Staff teams from the International Monetary Fund (IMF), European Commission (EC), and World Bank visited Bucharest during July 31 to August 14 for the sixth review of Romania’s economic program. Policy implementation remains broadly on track, despite challenging conditions.
Staff-level agreement has been reached with the authorities on measures that will be discussed by the Executive Board of the IMF in a meeting that is tentatively scheduled for late September. The results of the review will also be presented to the Economic and Financial Committee of the EU in September. Unwavering political support is needed to ensure implementation of the program measures.
Real growth is projected at around 1 percent in 2012 and 2½ percent in 2013. The subdued economic activity is mainly due to heightened political uncertainty and the slowdown in the euro area. Inflation is expected to remain within the target band set by the National Bank of Romania. Banks remain vulnerable to adverse developments in the euro area but maintain reassuring capital buffers, while loan-loss provisions are adequate.

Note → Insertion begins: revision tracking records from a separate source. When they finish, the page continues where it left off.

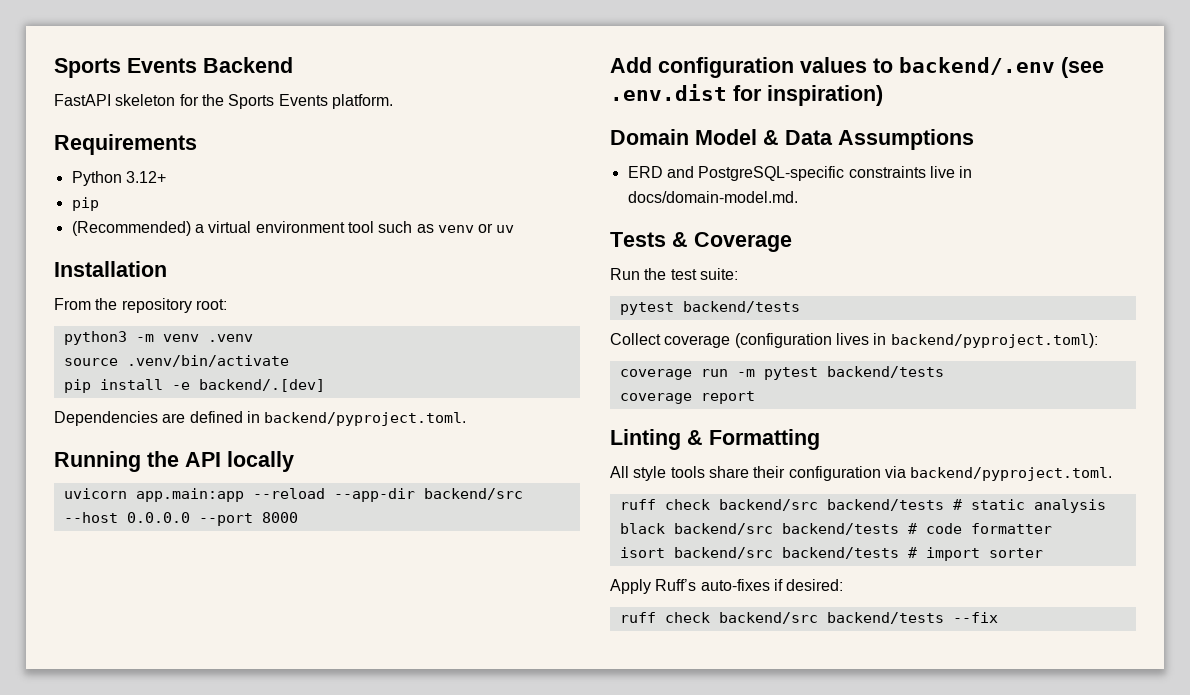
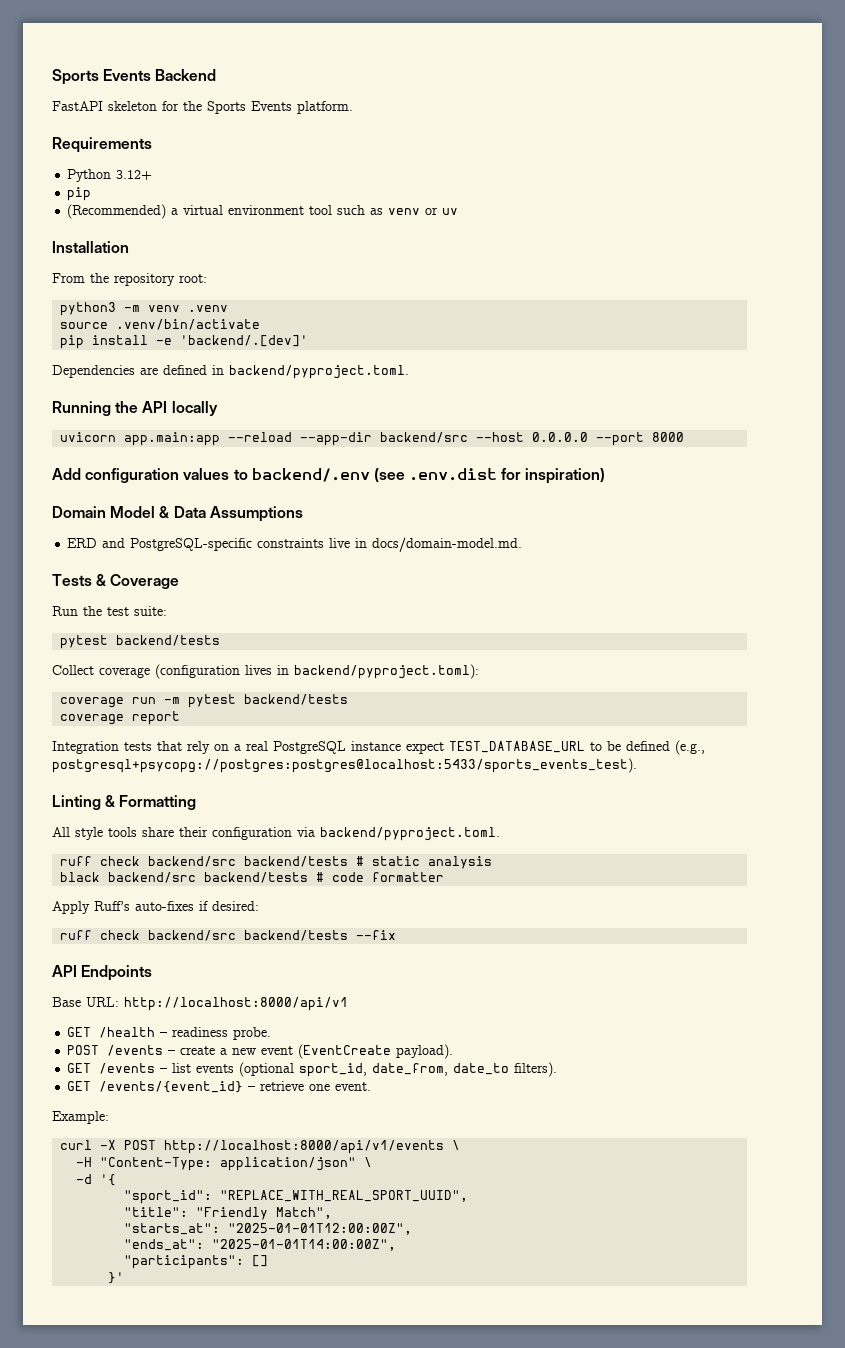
- pip install -e backend/.[dev]
+ pip install -e 'backend/.[dev]'
+ Integration tests that rely on a real PostgreSQL instance expect TEST_DATABASE_URL to be defined (e.g., postgresql+psycopg://postgres:postgres@localhost:5433/sports_events_test).
- isort backend/src backend/tests # import sorter
+ API Endpoints
+ Base URL: http://localhost:8000/api/v1
+ GET /health – readiness probe.
+ POST /events – create a new event (EventCreate payload).
+ GET /events – list events (optional sport_id, date_from, date_to filters).
+ GET /events/{event_id} – retrieve one event.
+ Example:
+ curl -X POST http://localhost:8000/api/v1/events \
+ -H "Content-Type: application/json" \
+ -d '{
+ "sport_id": "REPLACE_WITH_REAL_SPORT_UUID",
+ "title": "Friendly Match",
+ "starts_at": "2025-01-01T12:00:00Z",
+ "ends_at": "2025-01-01T14:00:00Z",
+ "participants": []
+ }'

The June fiscal deficit target was met and the ambitious objective for the year as a whole (below 3 percent of GDP in accrual terms) is achievable but will require continued spending restraint. However, the arrears targets for the general government were missed by a small margin and measures will be taken shortly to reduce these arrears. For 2013, the authorities will face difficult trade-offs in achieving a further consolidation of at least 0.5 percent of GDP. Strong political determination will be needed to discontinue nonperforming public investment projects and optimize public sector staffing. When revising the draft health care law, it is critical to restore financial sustainability and give strong incentives to health care institutions to increase their efficiency.

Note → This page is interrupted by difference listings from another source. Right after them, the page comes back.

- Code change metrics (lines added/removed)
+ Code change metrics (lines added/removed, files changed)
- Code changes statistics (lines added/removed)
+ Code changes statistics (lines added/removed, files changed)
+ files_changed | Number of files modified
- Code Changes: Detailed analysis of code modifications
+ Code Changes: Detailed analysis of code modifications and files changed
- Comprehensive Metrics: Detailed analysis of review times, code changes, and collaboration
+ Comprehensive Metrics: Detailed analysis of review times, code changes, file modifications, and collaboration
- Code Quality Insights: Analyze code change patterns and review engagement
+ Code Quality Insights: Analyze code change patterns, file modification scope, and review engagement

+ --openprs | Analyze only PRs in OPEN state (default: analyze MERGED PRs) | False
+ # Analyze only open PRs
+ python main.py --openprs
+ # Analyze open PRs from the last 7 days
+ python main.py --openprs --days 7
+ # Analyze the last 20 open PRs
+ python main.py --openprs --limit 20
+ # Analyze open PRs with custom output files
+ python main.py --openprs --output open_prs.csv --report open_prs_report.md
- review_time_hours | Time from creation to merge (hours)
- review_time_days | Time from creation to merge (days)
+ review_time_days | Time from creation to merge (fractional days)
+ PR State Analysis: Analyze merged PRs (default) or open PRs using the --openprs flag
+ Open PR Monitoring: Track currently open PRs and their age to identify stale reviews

Political determination is needed to ensure that overdue structural reforms—necessary to achieve higher and inclusive growth—will be put in place. Energy legislation has been promulgated, and the law on the energy sector regulator will come into effect soon. Roadmaps for liberalizing energy prices need to be implemented and the authorities are working on providing adequate protection for vulnerable energy users. The government will also speed up the introduction of professional management in and privatization of state-owned enterprises, in order to improve their efficiency.
The objectives of Romania’s IMF, EU and WB supported program are to ensure macroeconomic and financial stability as well as to put Romania’s economy on a sustainable growth path with sound public finances and job creation, while protecting the poor and most vulnerable. The program includes a Stand-By Arrangement from the IMF of about €3½ billion (SDR 3,090.6 million), Balance of Payment Support from the EU of €1.4 billion, and various loans from the WB. The support from the IMF, the EU as well as from the DPL-DDO from the WB (€1 billion) are precautionary, meaning that the authorities have stated that they currently do not intend to draw on these resources, which are available as long as the conditionality is observed.
The IMF team also held discussions for the 2012 Article IV consultation, the regular evaluation of the economy under Article IV of the Fund’s Articles of Agreement. A concluding statement summarizing staff findings has also been published.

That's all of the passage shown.